» **Task**
Count every line below that holds the word "requirements", and give the number with no other words.

..............................

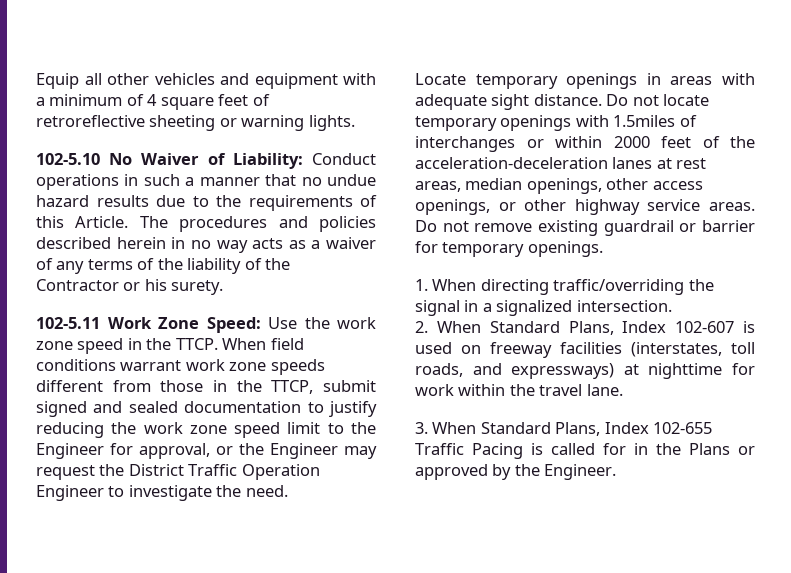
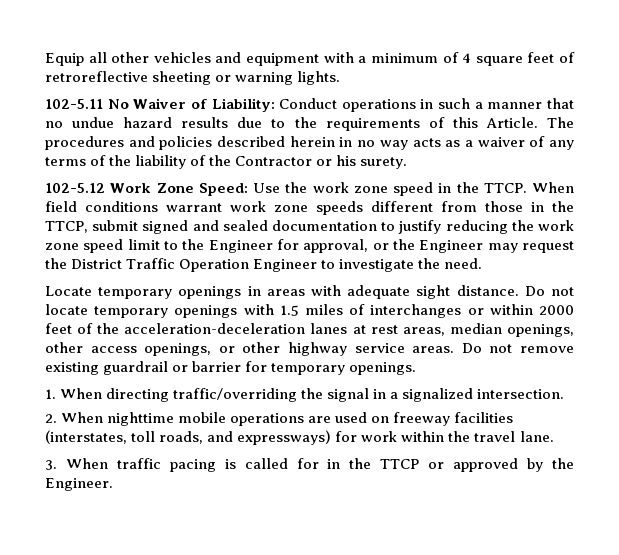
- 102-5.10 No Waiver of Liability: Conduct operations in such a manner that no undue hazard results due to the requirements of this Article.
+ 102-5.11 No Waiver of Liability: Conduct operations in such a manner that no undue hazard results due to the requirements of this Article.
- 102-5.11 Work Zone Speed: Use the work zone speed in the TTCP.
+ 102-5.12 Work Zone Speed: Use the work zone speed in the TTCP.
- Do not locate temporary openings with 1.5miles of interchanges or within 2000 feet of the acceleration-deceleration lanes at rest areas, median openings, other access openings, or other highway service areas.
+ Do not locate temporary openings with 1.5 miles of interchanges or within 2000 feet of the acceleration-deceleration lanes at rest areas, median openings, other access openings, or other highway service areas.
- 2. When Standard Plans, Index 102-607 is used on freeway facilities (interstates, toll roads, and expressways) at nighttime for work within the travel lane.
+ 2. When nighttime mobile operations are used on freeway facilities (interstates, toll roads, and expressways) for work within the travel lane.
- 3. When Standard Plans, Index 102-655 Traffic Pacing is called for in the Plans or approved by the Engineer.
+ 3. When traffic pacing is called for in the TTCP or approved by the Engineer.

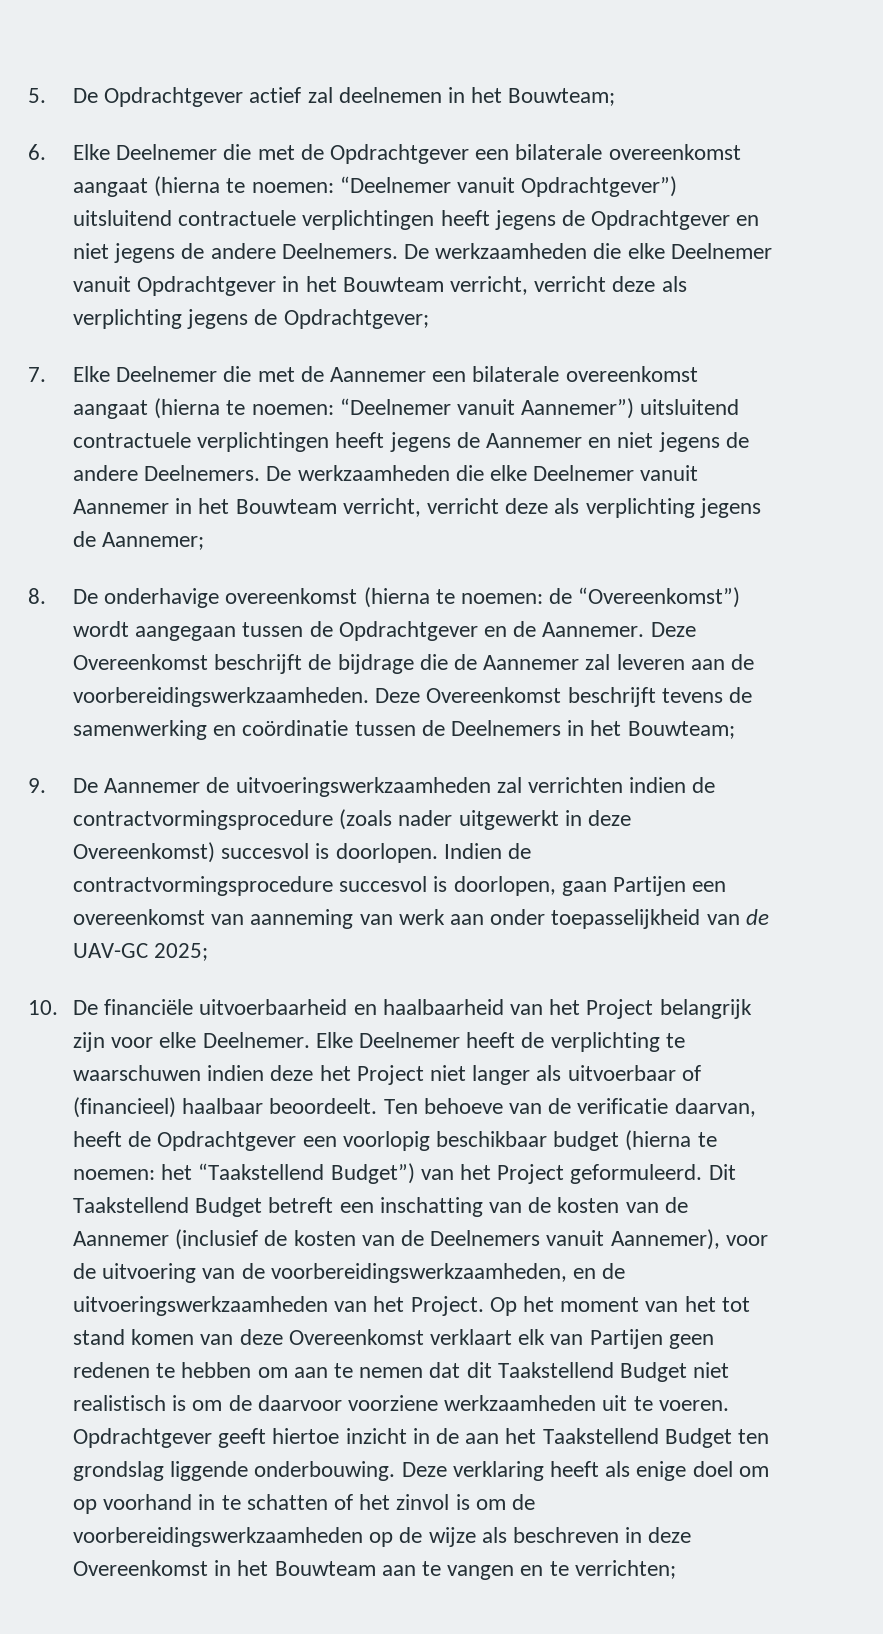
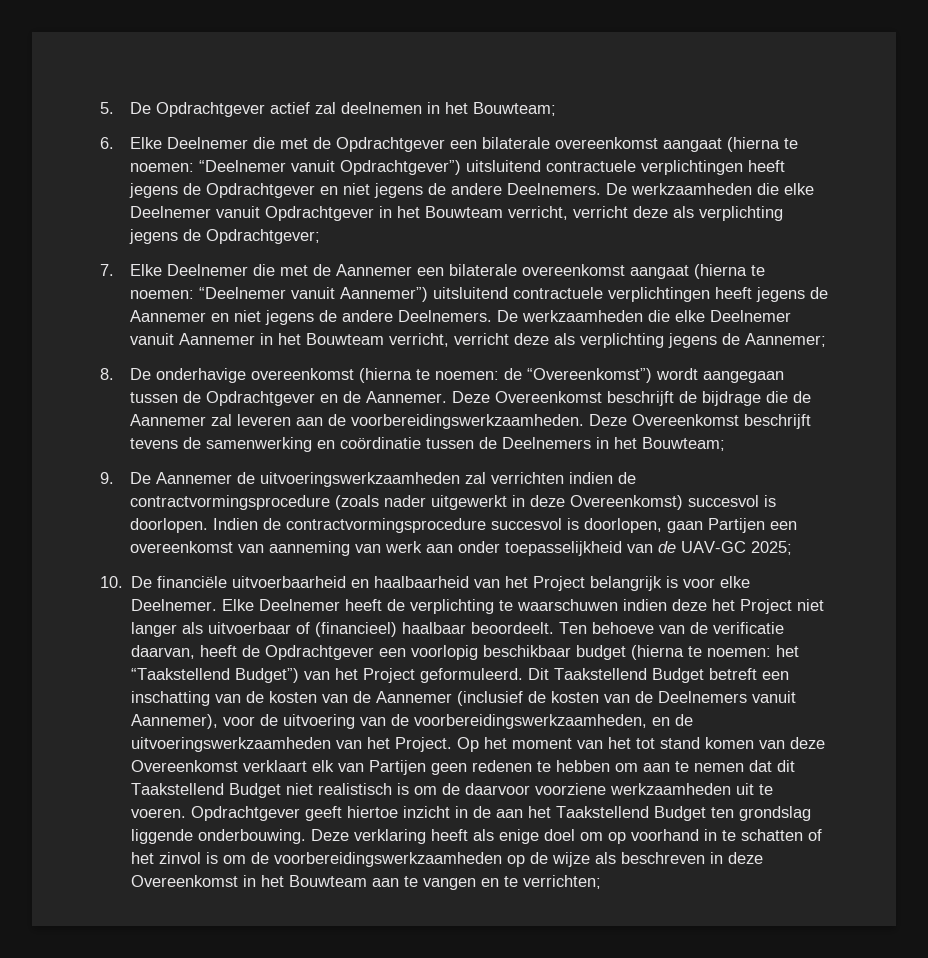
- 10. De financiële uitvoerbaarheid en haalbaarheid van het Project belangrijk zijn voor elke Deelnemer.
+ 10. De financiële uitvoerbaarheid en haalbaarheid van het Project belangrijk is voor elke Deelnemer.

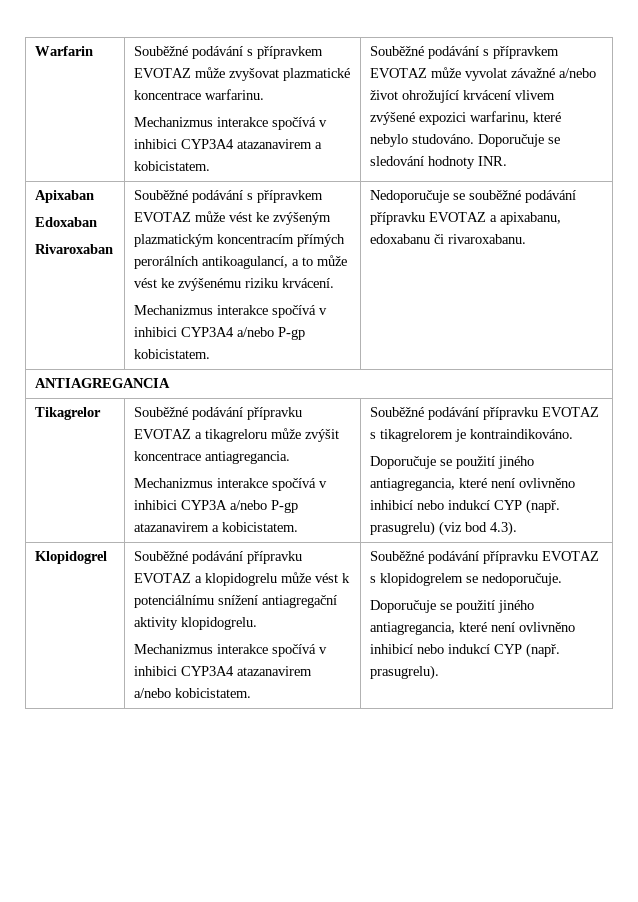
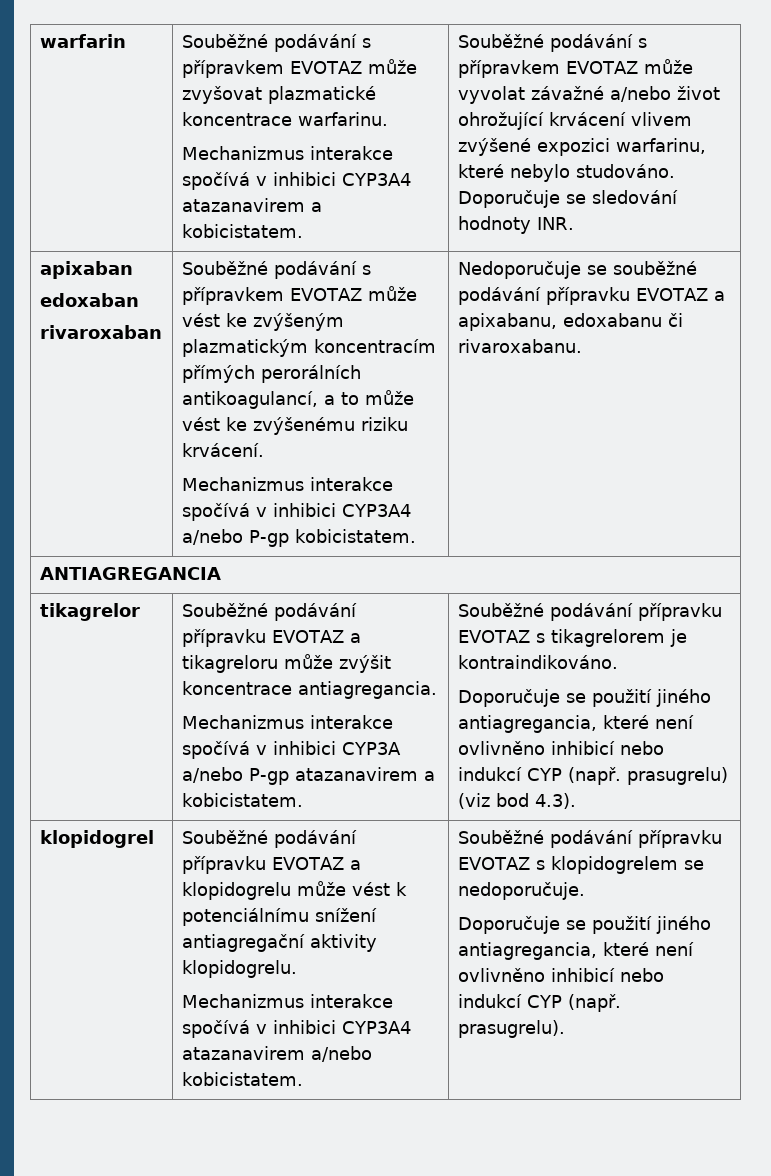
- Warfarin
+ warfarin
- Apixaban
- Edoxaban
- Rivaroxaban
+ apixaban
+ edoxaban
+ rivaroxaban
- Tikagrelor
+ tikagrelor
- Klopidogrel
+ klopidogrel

..............................

» **Exercise response**
2